In FY 20-21, the Indian insurance sector, among others, was severely impacted by the COVID-19 pandemic. A steep rise in policyholders’ claims led to a significant decline in profits besides taking a toll on their key financial ratios. Even before the pandemic, India was an underinsured country with a below-average penetration, especially in rural regions. For instance, private health insurance policies only cover 18% of the urban population and 14% of India’s rural population, as per a report by IIFL Securities. However, Covid-19 prompted scores of individuals to recalibrate their stance on insurance policies. Prior to it, only 10% of people in India considered purchasing health insurance; it bumped up to 71% during FY 20 – 21, as per Indian Express. Albeit that, growth was sluggish in the sector. The insurance industry had pinned its hopes on Union Budget 2021, seeking reforms that would provide a much-needed boost for their revival. The Finance Minister proposed an increase in the permissible limit on Foreign Direct Investment (FDI) from 49% to 74% to the relief of stakeholders.Before we measure this decision’s relevancy and analyse its impact, it’s imperative to understand FDI and get a brief idea regarding its background.
Foreign Direct Investment (FDI) – Meaning
FDI refers to investments made by a specific country’s company in another entity belonging to a different country. Usually, FDI occurs only when an entity acquires a foreign business’s assets or sets up foreign business operations. One must note that FDIs are not portfolio investments as these do not just involve the purchase of equity shares of a foreign company. The FDI limit in India was fixed at 26% when the insurance sector was privatised in the year 2000. In Union Budget 2019, the Indian government had already declared its interests in easing the FDI restrictions. Hence, this decision was due to be announced for quite some time.
Significance Of Increase In FDI Cap Limit
Prior to this Budget 2021 reform, FDI of up to just 49% was allowed in India’s insurance sector. So, the foreign companies were not eligible to become a majority stakeholder in any of the insurance companies in India. This prevented them from making changes in the strategy or influencing board-level decisions. Resultantly, only a few companies were willing to invest in the insurance sector. But now, with the FDI cap going up to 74% following the Budget 2021 announcement, foreign insurance companies can have equal or majority rights in Indian companies, allowing them to influence business decisions. It will now motivate foreign companies to increase their investments, which will infuse a substantial amount of capital in the insurance sector. In addition to announcing a hike in the FDI limit, the government has also proposed a new structure: most directors and key management personnel have to be residents of India. Moreover, a particular percentage of profits has to be kept as a general reserve, and at least 50% of the directors have to be independent directors.

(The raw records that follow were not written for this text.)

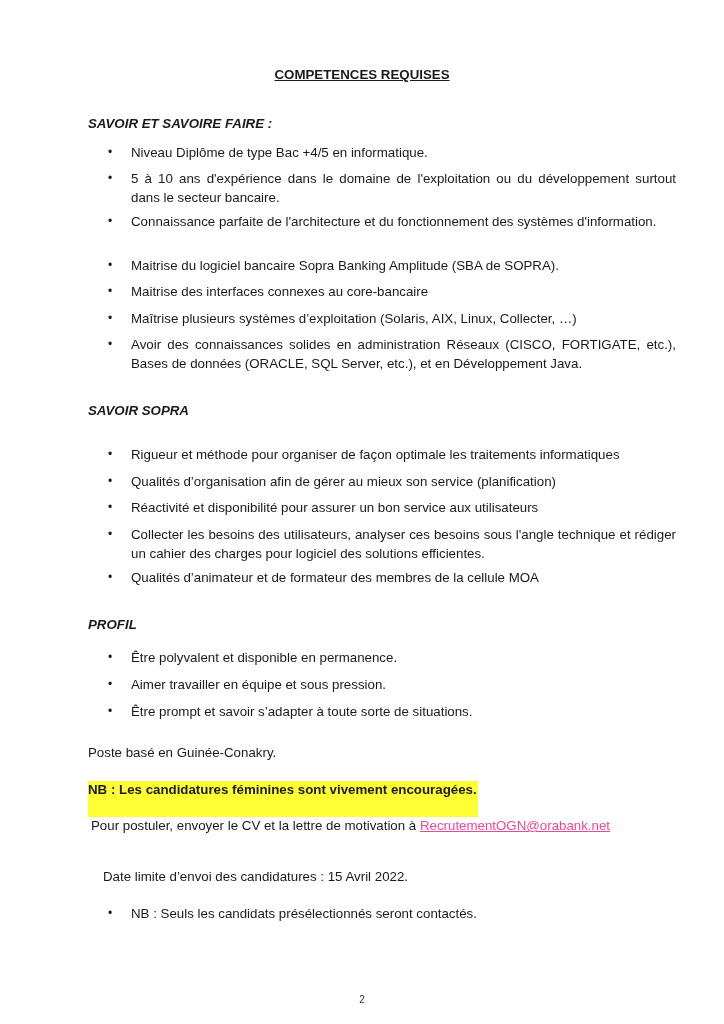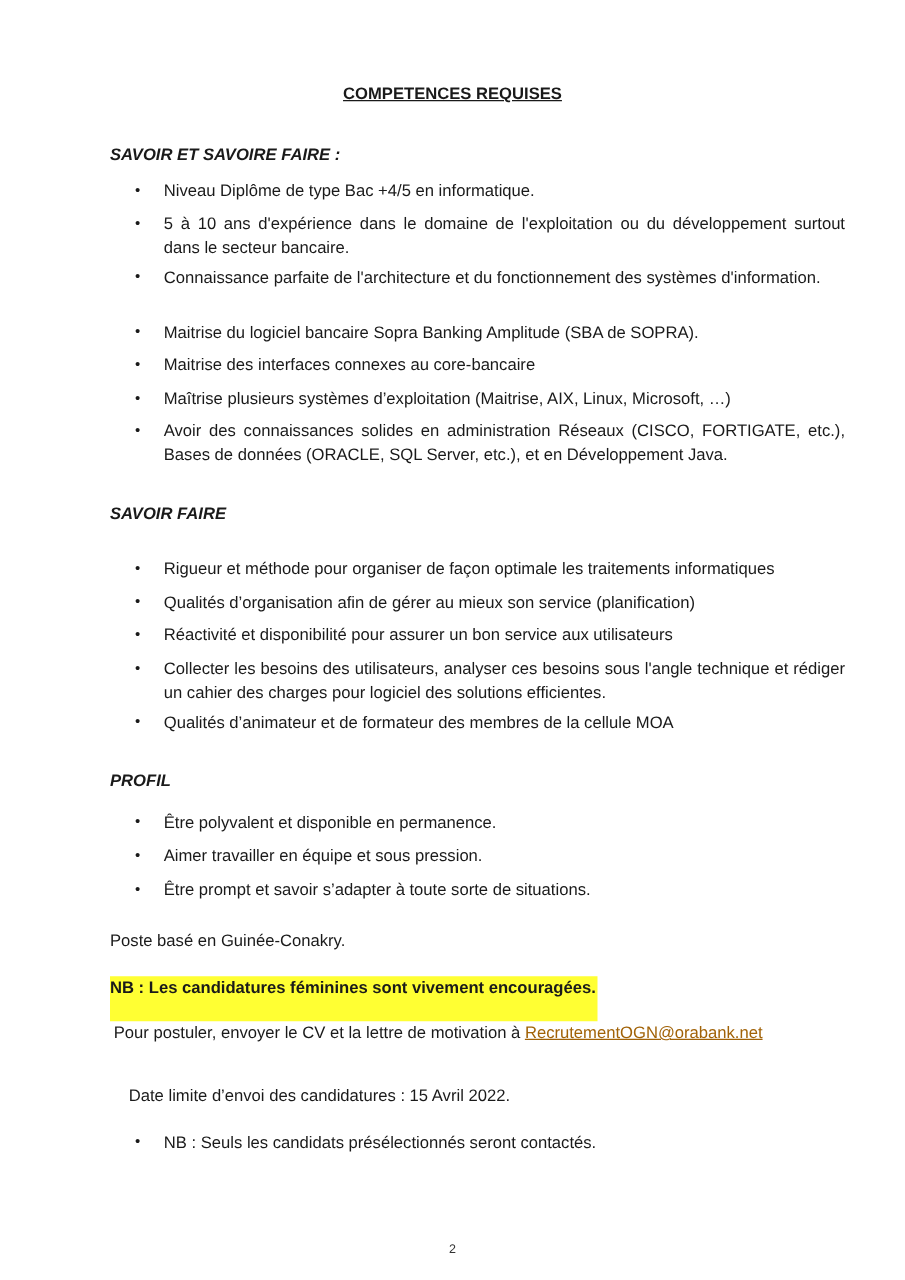"Maîtrise plusieurs systèmes" span.txt { text: Maitrise, AIX, Linux, Microsoft -> Solaris, AIX, Linux, Collecter }
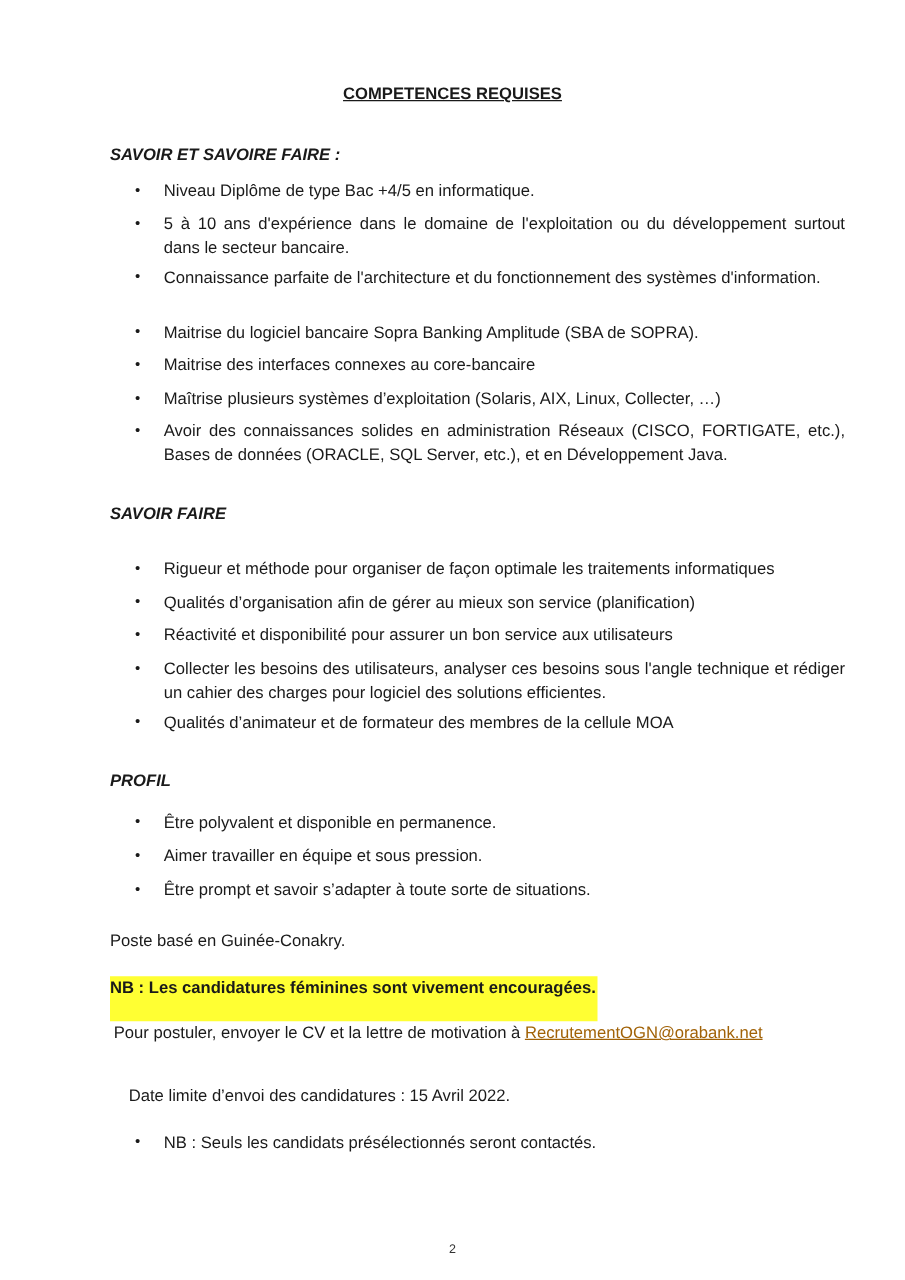"SAVOIR FAIRE" div.abs { text: FAIRE -> SOPRA }
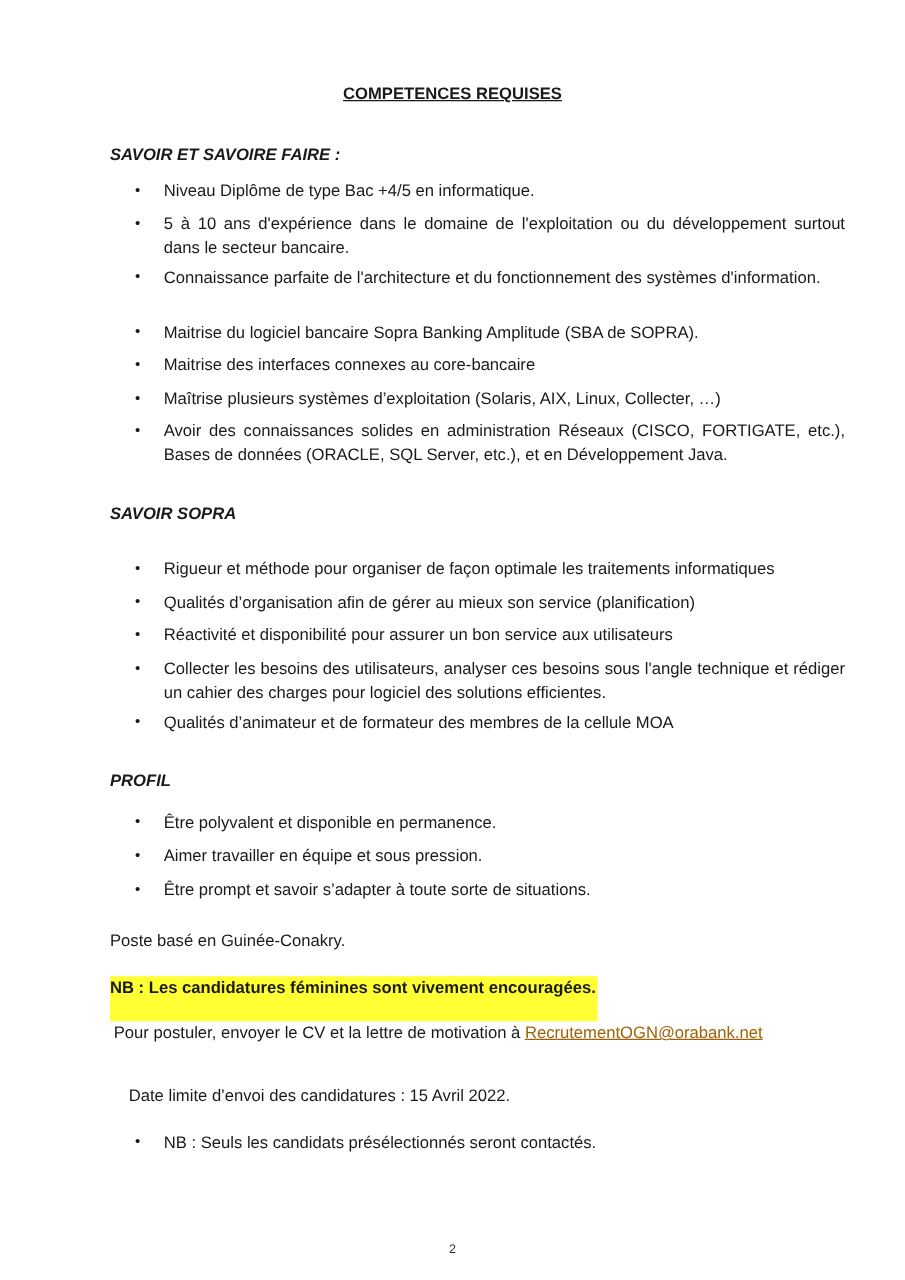"RecrutementOGN@orabank.net" .link { color: #a16207 -> #ec4899 }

FDI Limit Hike – Impact On The Insurance Sector
Here are the ways how the FDI limit increase will impact India’s insurance sector:
Controlling Ownership: Owing to the increase in FDI cap limit, foreign investors can now become majority shareholders in insurance companies.
Availability Of Funds: The Indian insurance companies can now raise a substantial amount of funds to efficiently fulfil working capital requirements and efficiently improve their solvency ratio.
Market Penetration: By making significant investments, the insurance companies would be able to market their products better than before. Consequently, their sales are likely to increase, leading to higher profits.
Privatisation Of Public Insurance Companies:The decision to increase the limit on FDI is expected to assist the government in privatising the public insurance companies.
Following the amendment of the Insurance Act, 1938, it is expected that insurance companies will have an adequate working capital to conduct their operations smoothly and negate the impact of the current economic slowdown.Furthermore, by increasing the limit on FDI cap, the Indian government has solidified its divestment plan. Previously, it had made its intentions of selling public company shares extremely clear. Following the announcement, it is expected that the government will get a higher valuation for its holdings in public insurance companies. During the Union Budget 2021 presentation, Nirmala Sitharaman also announced that the Life Insurance Corporation (LIC) Initial Public Offering (IPO) would be launched in FY 21-22. It is expected to take place after October 2021.
The cap on FDI limit was a significant deterrent to attract foreign interest in the Indian insurance sector previously. The Budget 2021 announcement is likely to resolve this issue and catalyse this sector’s growth and improve India’s insurance penetration.